* **TASK DESCRIPTION**:
Scan the listing below for "moved", then report every line that has it.

* **THE DATA**:
============
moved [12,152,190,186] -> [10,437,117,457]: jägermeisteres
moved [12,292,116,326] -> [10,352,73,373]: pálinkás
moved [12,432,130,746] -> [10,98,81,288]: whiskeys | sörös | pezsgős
============
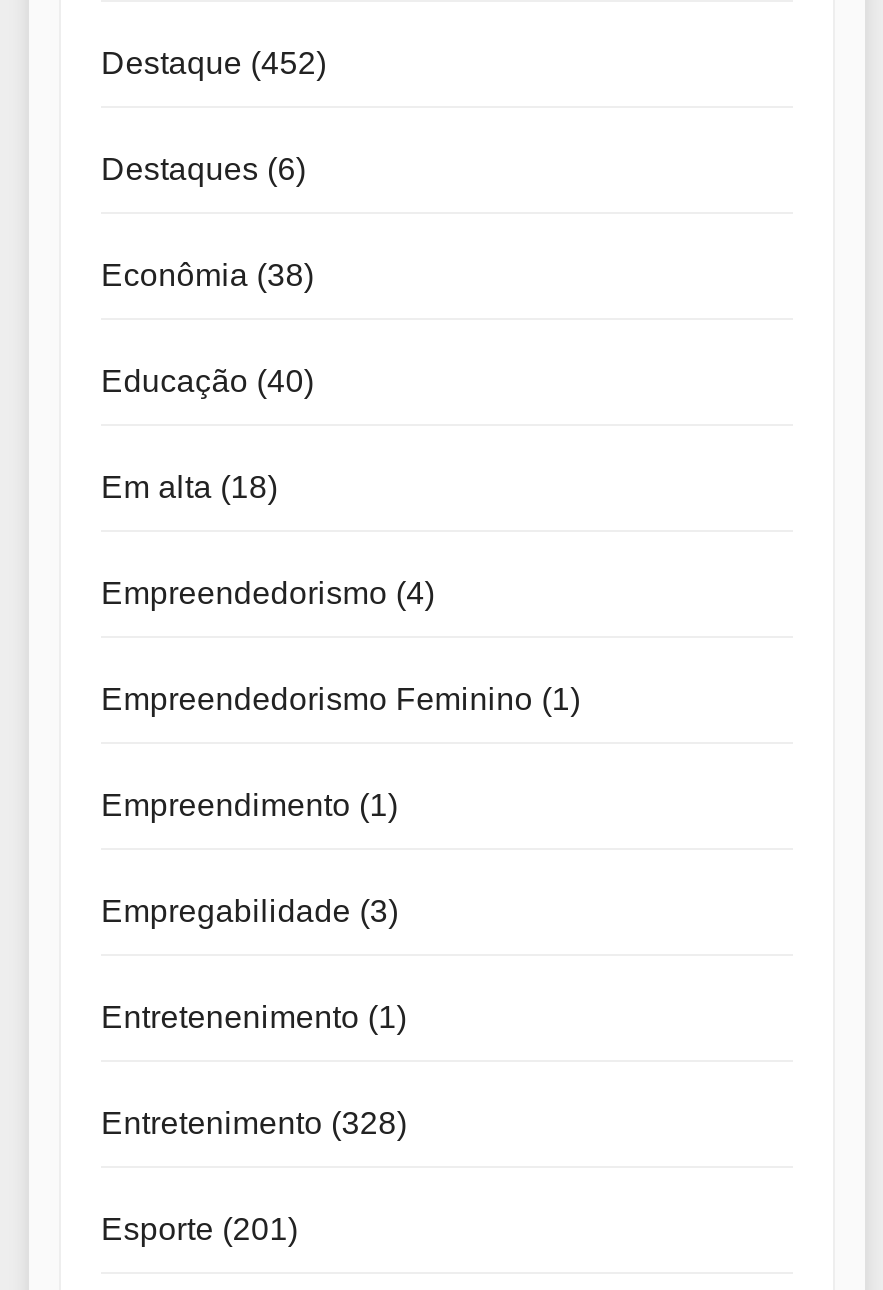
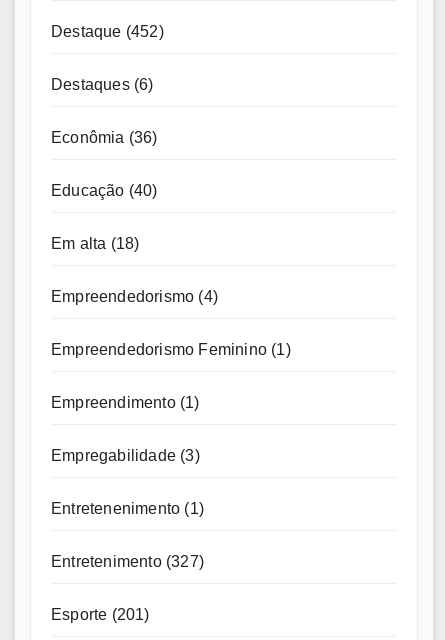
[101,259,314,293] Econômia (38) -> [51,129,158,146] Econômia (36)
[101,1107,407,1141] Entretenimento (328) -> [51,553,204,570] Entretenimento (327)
============
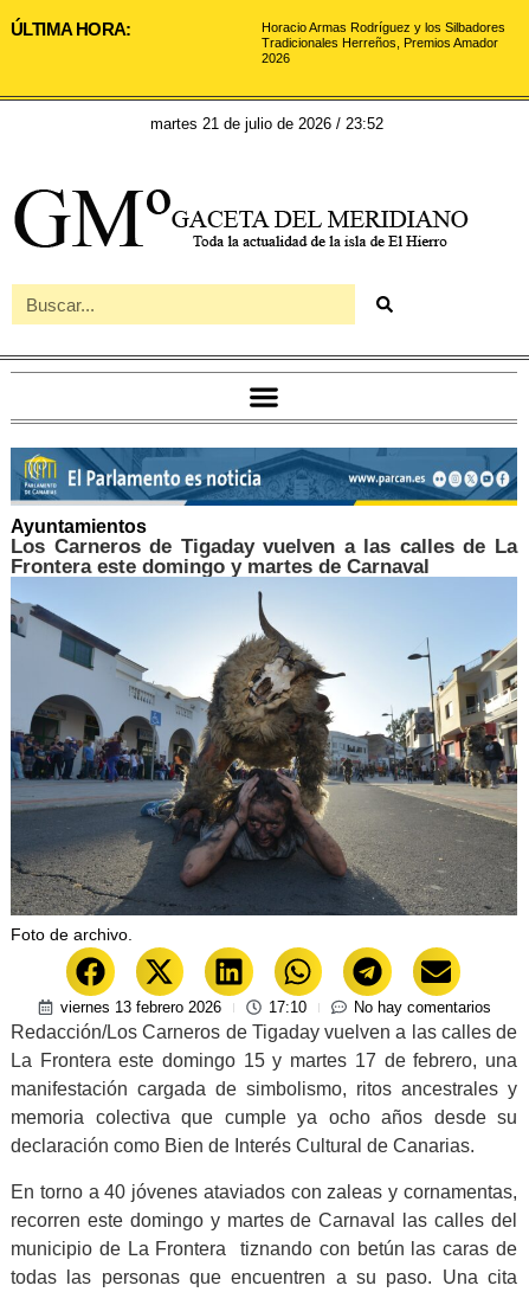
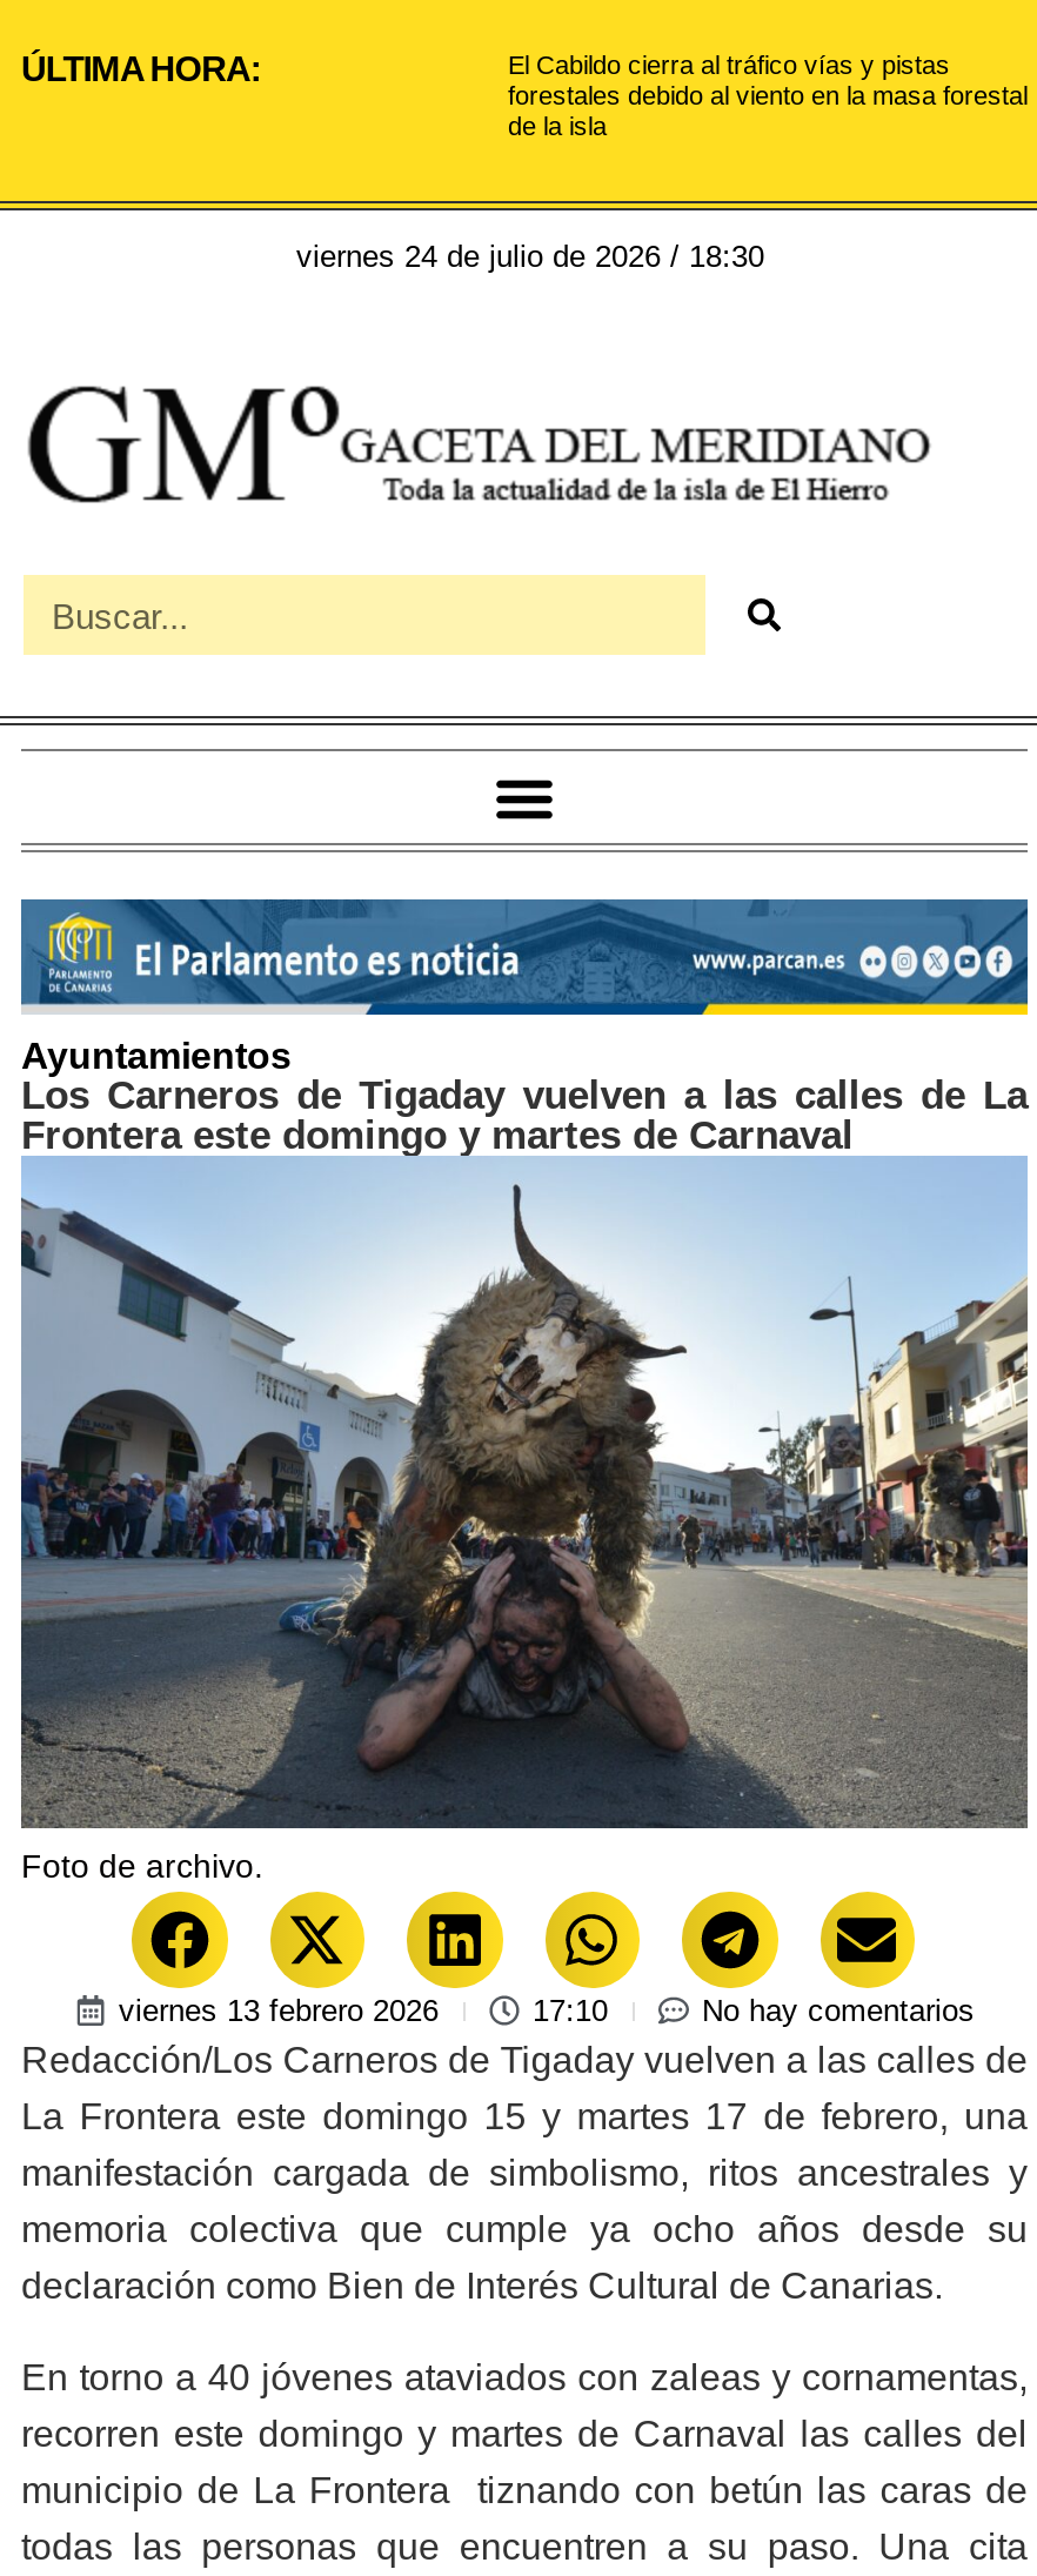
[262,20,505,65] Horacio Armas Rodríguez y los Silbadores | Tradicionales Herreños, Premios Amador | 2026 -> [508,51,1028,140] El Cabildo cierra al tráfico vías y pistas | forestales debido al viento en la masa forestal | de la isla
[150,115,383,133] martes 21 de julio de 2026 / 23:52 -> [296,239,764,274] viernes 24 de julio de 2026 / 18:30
============
* **RESPONSE BOX**:
moved [12,152,190,186] -> [10,437,117,457]: jägermeisteres
moved [12,292,116,326] -> [10,352,73,373]: pálinkás
moved [12,432,130,746] -> [10,98,81,288]: whiskeys | sörös | pezsgős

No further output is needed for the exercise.